VESA mode

freecrac · Post by **freecrac** » Sat Sep 29, 2012 8:14 am

Combuster wrote:Does AGP count as a lack of searching effort?

EDIT: reading back the rest of the thread makes me think OS development is not yet a subject for you... I suggest you go read the required knowledge rule and either tackle something less difficult, or if you do meet those prerequisites, try not to show the current amount of laziness on your side.

It is really so lazy to talk about it for to find an overview for a beginner of OS development?

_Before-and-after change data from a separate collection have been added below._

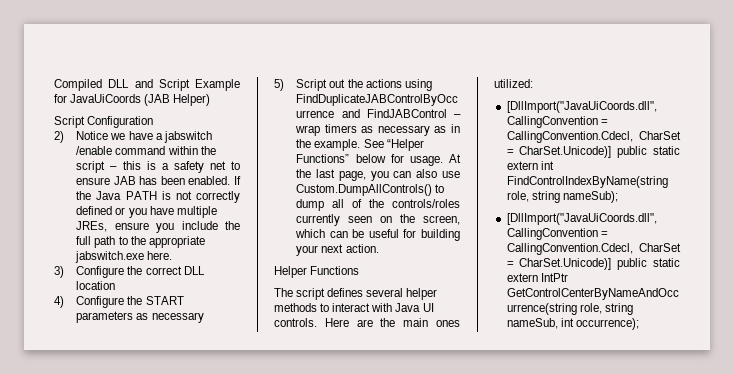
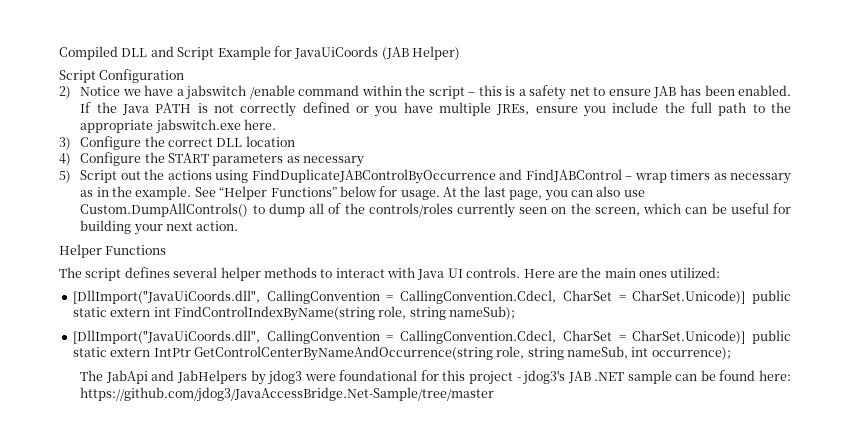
+ The JabApi and JabHelpers by jdog3 were foundational for this project - jdog3's JAB .NET sample can be found here: https://github.com/jdog3/JavaAccessBridge.Net-Sample/tree/master

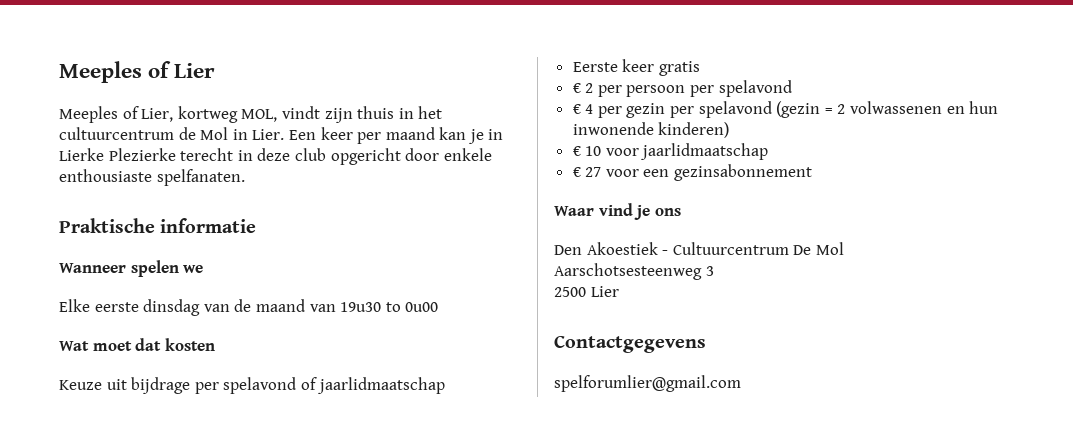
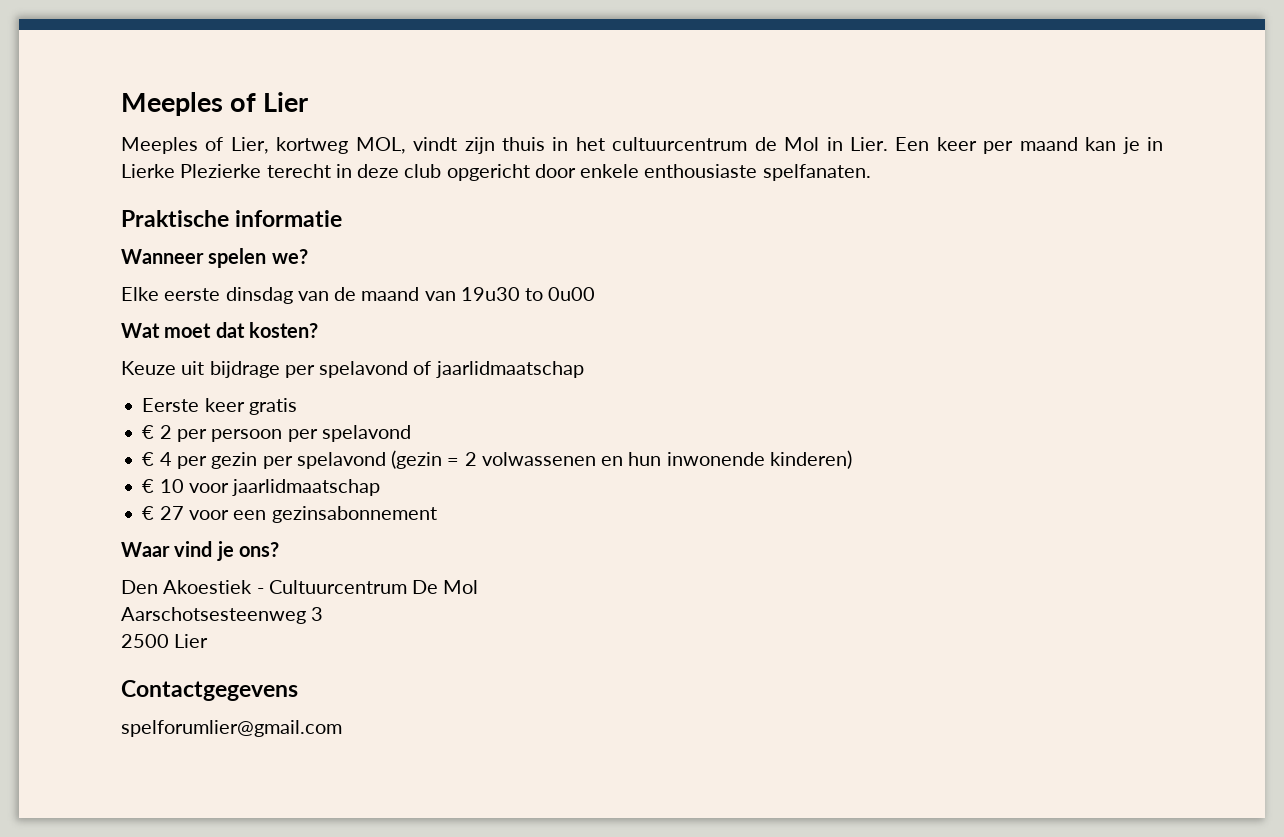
- Wanneer spelen we
+ Wanneer spelen we?
- Wat moet dat kosten
+ Wat moet dat kosten?
- Waar vind je ons
+ Waar vind je ons?

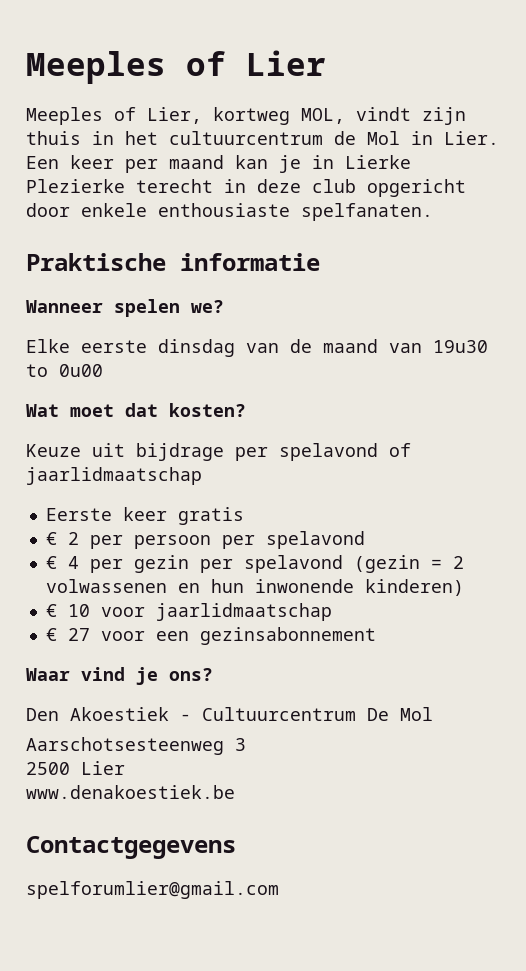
+ www.denakoestiek.be

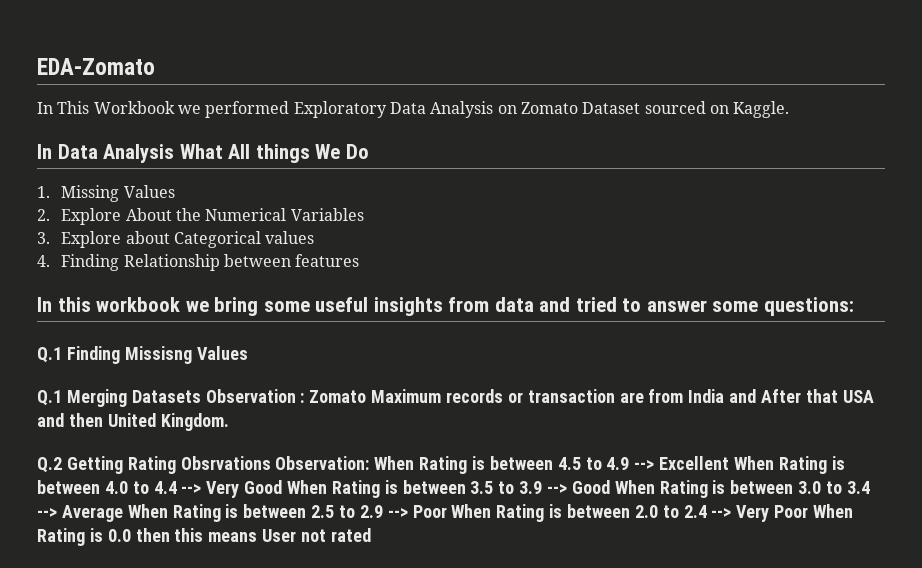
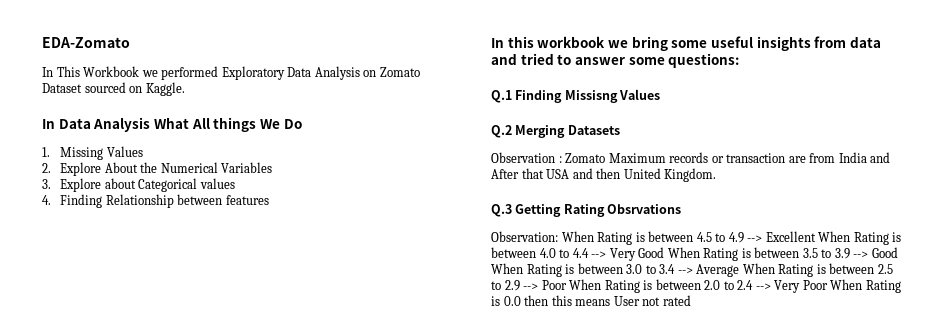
- Q.1 Merging Datasets Observation : Zomato Maximum records or transaction are from India and After that USA and then United Kingdom.
+ Q.2 Merging Datasets
+ Observation : Zomato Maximum records or transaction are from India and After that USA and then United Kingdom.
- Q.2 Getting Rating Obsrvations Observation:
+ Q.3 Getting Rating Obsrvations
+ Observation:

But your are not so far, i never planed to develop an own OS. I am more interesting of learning and talking about the way to develop an own OS. Maybe i can help some paople to learn also if i am lazy.
Furthermore i think there are many ways for learning and some people use a different way of learning, so that they have individual sorts of problems while learning.

Dirk

Brendan · Post by **Brendan** » Sat Sep 29, 2012 7:29 pm

Hi,

freecrac wrote:
If you write more than one line with "rep movsd" or "memcpy()" then you write data to the invisible portion of display memory, which is a waste of time/bandwidth. You could implement a special case (e.g. do "if(bytes_per_line == horizontal_resoluton * bytes_per_pixel) { ... } else { ... }"), but this is a waste of time as the bottleneck will be PCI bus bandwidth and not CPU speed. Basically, the special case won't improve performance and will make code maintenance worse.
But for to write more than one line at a time i am thinking more about to use more than one writing instruction in the inner loop and not to write across the unvisible area with only one writing instruction.

The bottleneck is still PCI bus bandwidth.

Think of it like this. If the PCI bus can only handle one write even 10 nanoseconds and one CPU is capable of doing a write every nanosecond; then that one CPU would need to wait 9 nanoseconds after each write for the PCI bus to catch up. It doesn't matter if the CPU is writing one horizontal line sequentially or if the CPU is writing the first dword of the first line, then the first dword of the second line, then the second dword of the first line, then the second dword of the second line, etc. It doesn't even matter if you've got 8 CPUs all trying to write different lines at the same time. The PCI bus can only handle one write every 10 nanosecond regardless of what you do.

The only way to improve this is to do larger writes. For example, if it takes 10 nanoseconds to write 32-bits of data (where there's a packet containing a 32-bit address and a 32-bit data value sent over the PCI bus) then you might be able to transfer 400 MB per second. It might take 12 nanoseconds to send 64-bits of data (where there's a packet containing the a 32-bit address and a 64-bit data value sent over the PCI bus) so you might be able to transfer 727 MB per second that way. What if you use SSE to do 64 byte writes? If it takes 40 nanoseconds to send 512 bits of data then you might be able to transfer 1600 MB per second.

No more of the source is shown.